Une autre raison de la disparition des prophètes est que la Révélation est close depuis la mort du dernier apôtre, il n'y a plus rien à ajouter, Dieu ne va pas nous révéler des nouveautés.
Enfin, et c'est la raison la plus profonde, c'est que Jésus-Christ est apparu, revêtu de la dignité de prêtre, prophète et roi, il est le prophète par excellence, tout est récapitulé en lui.
Le prophète est envoyé par Dieu, il est saisi par lui. La vocation du prophète Isaïe est célèbre : l'année de la mort du roi Ozias, il voit la gloire de Dieu et des séraphins autour du trône qui chantent le Dieu trois fois saint. À ce chant, Isaïe répond qu'il a les lèvres impures et un séraphins prend une braise et l'applique sur la bouche d'Isaïe :
« Maintenant que ceci a touché tes lèvres, ton péché est enlevé, ta faute est effacée » (Is 67).
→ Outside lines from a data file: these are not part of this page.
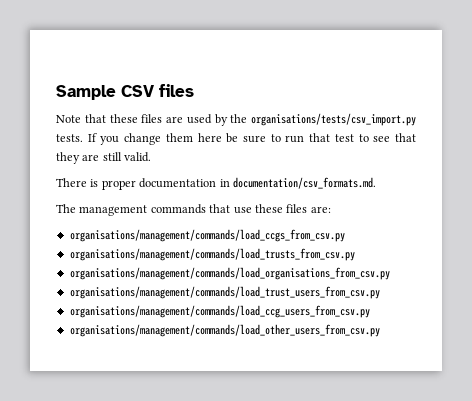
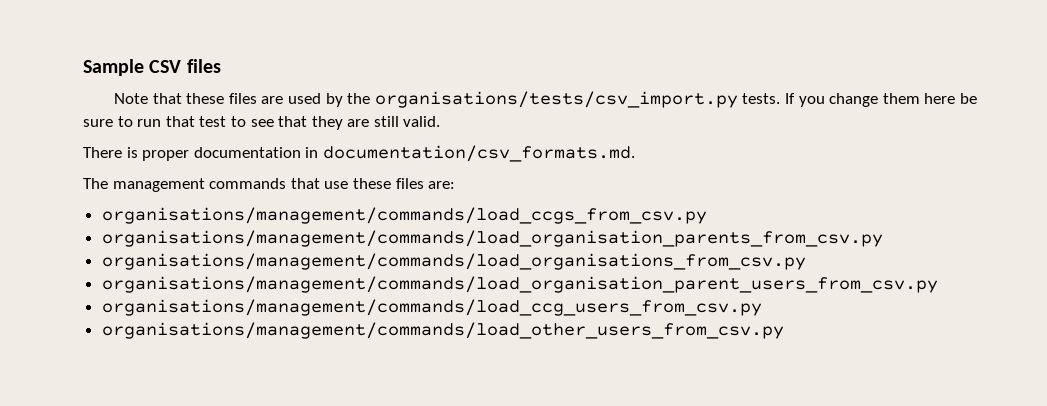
- organisations/management/commands/load_trusts_from_csv.py
+ organisations/management/commands/load_organisation_parents_from_csv.py
- organisations/management/commands/load_trust_users_from_csv.py
+ organisations/management/commands/load_organisation_parent_users_from_csv.py

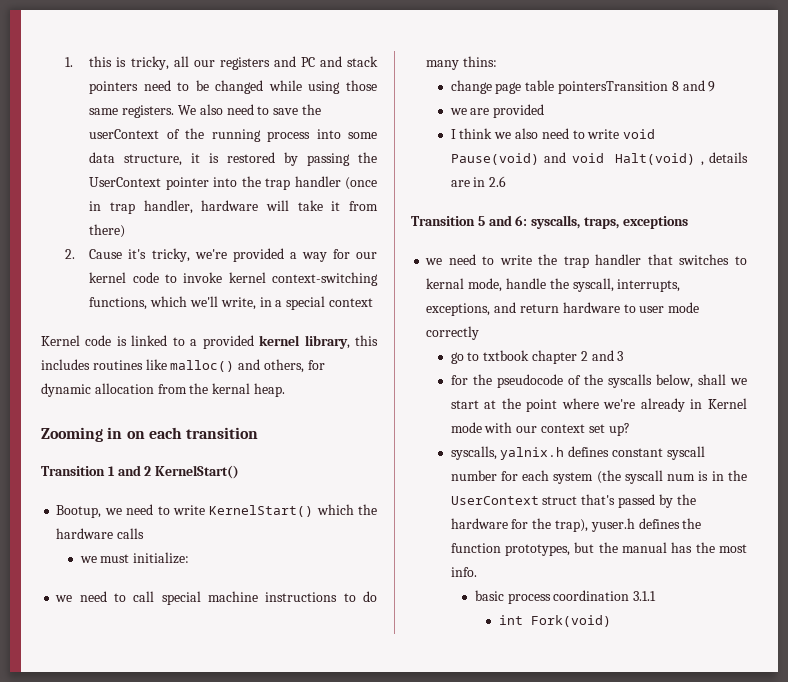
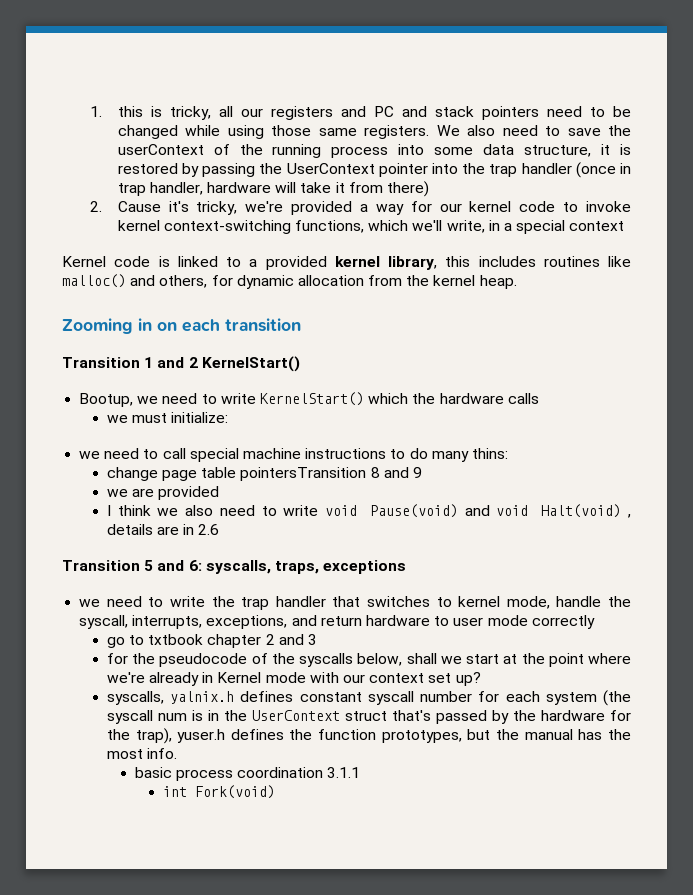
- Kernel code is linked to a provided kernel library, this includes routines like malloc() and others, for dynamic allocation from the kernal heap.
+ Kernel code is linked to a provided kernel library, this includes routines like malloc() and others, for dynamic allocation from the kernel heap.
- we need to write the trap handler that switches to kernal mode, handle the syscall, interrupts, exceptions, and return hardware to user mode correctly
+ we need to write the trap handler that switches to kernel mode, handle the syscall, interrupts, exceptions, and return hardware to user mode correctly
Il est remarquable que la liturgie mentionne cette purification d’Isaïe avant de prêcher la parole de Dieu quand le prêtre, avant de chanter l’évangile, récite le Munda Cor : « Purifiez mon cœur et mes lèvres, Dieu tout-puissant qui avez purifié les lèvres du prophète Isaïe avec un charbon ardent. »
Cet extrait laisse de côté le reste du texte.